= Your assignment =
Using the data beneath this instruction, retype only the lines from the one that contains "- 1. Create" down to the one that contains "into the config.rb", both included, exactly as they appear.
* * * * *
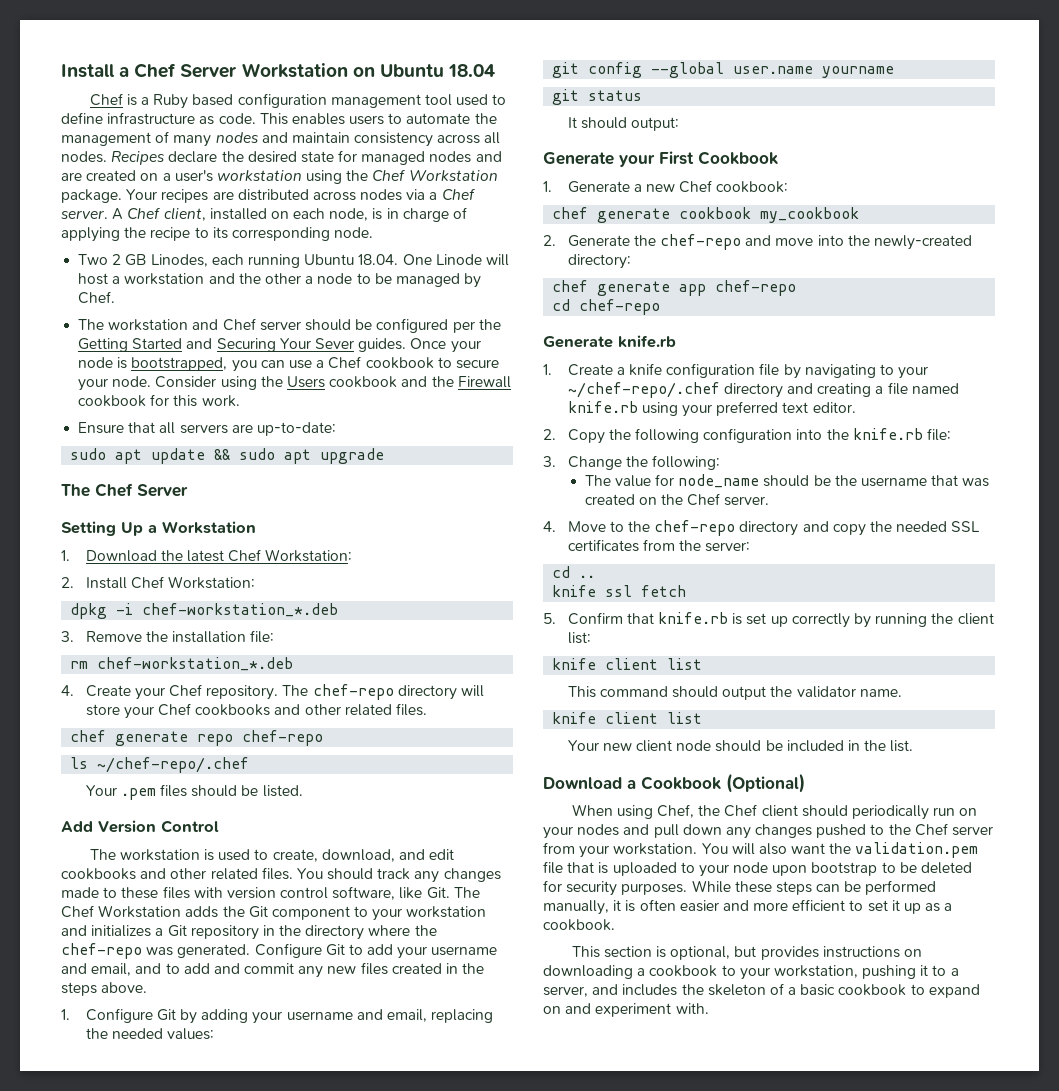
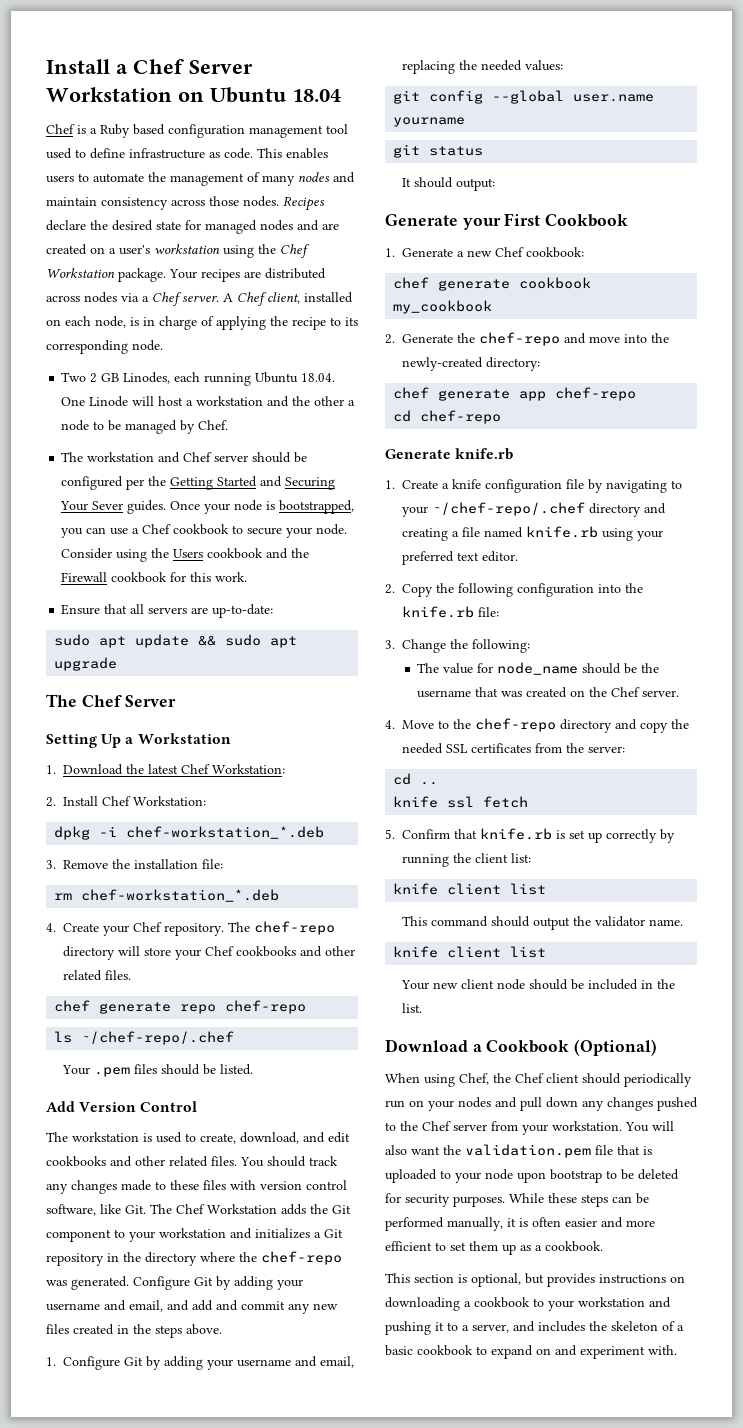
- This enables users to automate the management of many nodes and maintain consistency across all nodes.
+ This enables users to automate the management of many nodes and maintain consistency across those nodes.
- Configure Git to add your username and email, and to add and commit any new files created in the steps above.
+ Configure Git by adding your username and email, and add and commit any new files created in the steps above.
- While these steps can be performed manually, it is often easier and more efficient to set it up as a cookbook.
+ While these steps can be performed manually, it is often easier and more efficient to set them up as a cookbook.
- This section is optional, but provides instructions on downloading a cookbook to your workstation, pushing it to a server, and includes the skeleton of a basic cookbook to expand on and experiment with.
+ This section is optional, but provides instructions on downloading a cookbook to your workstation and pushing it to a server, and includes the skeleton of a basic cookbook to expand on and experiment with.

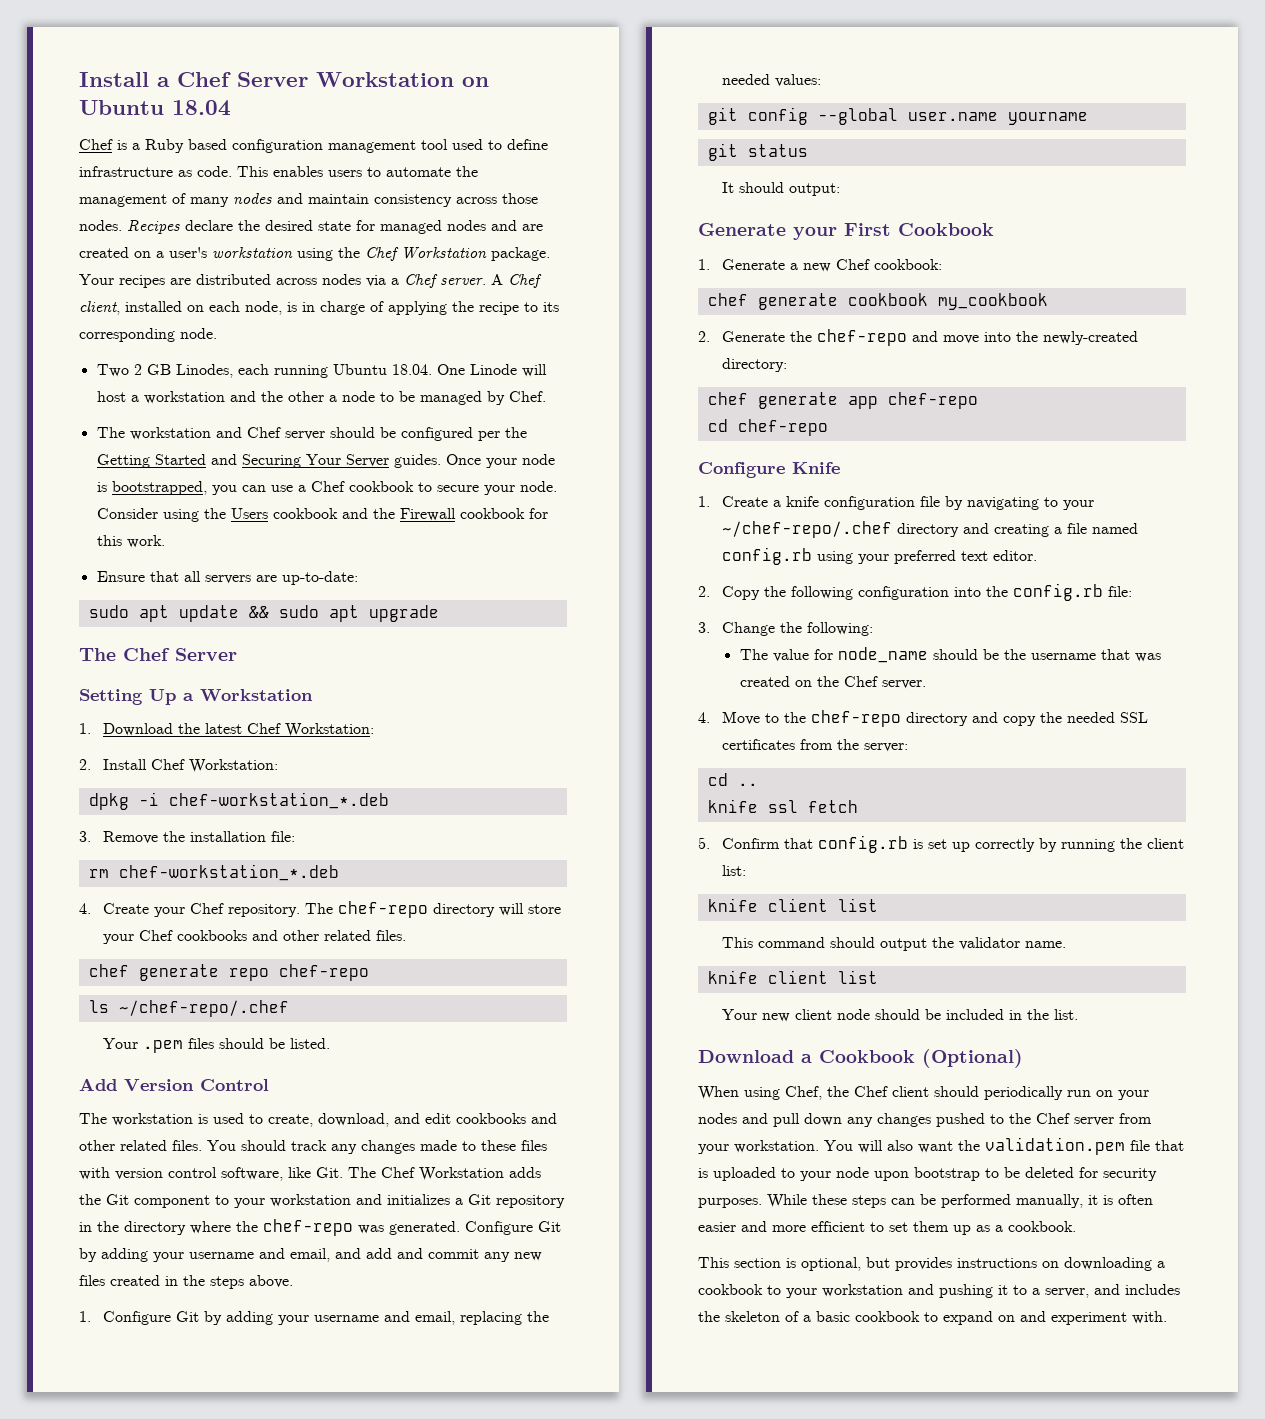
- The workstation and Chef server should be configured per the Getting Started and Securing Your Sever guides.
+ The workstation and Chef server should be configured per the Getting Started and Securing Your Server guides.
- Generate knife.rb
+ Configure Knife
- 1. Create a knife configuration file by navigating to your ~/chef-repo/.chef directory and creating a file named knife.rb using your preferred text editor.
+ 1. Create a knife configuration file by navigating to your ~/chef-repo/.chef directory and creating a file named config.rb using your preferred text editor.
- 2. Copy the following configuration into the knife.rb file:
+ 2. Copy the following configuration into the config.rb file:
- 5. Confirm that knife.rb is set up correctly by running the client list:
+ 5. Confirm that config.rb is set up correctly by running the client list:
* * * * *
= Completed task =
- 1. Create a knife configuration file by navigating to your ~/chef-repo/.chef directory and creating a file named knife.rb using your preferred text editor.
+ 1. Create a knife configuration file by navigating to your ~/chef-repo/.chef directory and creating a file named config.rb using your preferred text editor.
- 2. Copy the following configuration into the knife.rb file:
+ 2. Copy the following configuration into the config.rb file:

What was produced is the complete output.